» Exercise
Exactly the lines from the one containing "MEN-THAL Drogprevent | KPI: 21000.00" through the final line of the listing are to be retyped, and nothing more.

** Task input follows **

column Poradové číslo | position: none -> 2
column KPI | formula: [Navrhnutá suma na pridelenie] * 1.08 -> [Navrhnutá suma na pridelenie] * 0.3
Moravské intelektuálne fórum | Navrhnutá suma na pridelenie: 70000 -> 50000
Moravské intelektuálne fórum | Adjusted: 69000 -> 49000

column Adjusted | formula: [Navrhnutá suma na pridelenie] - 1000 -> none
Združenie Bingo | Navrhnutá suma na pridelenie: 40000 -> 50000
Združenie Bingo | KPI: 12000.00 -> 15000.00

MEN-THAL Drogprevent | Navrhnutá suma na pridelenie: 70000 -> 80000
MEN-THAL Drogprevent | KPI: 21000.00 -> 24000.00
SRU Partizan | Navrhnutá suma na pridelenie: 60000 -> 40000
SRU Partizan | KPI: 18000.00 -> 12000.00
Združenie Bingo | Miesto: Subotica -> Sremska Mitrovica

** End of Task input **

» Completed task
MEN-THAL Drogprevent | KPI: 21000.00 -> 24000.00
SRU Partizan | Navrhnutá suma na pridelenie: 60000 -> 40000
SRU Partizan | KPI: 18000.00 -> 12000.00
Združenie Bingo | Miesto: Subotica -> Sremska Mitrovica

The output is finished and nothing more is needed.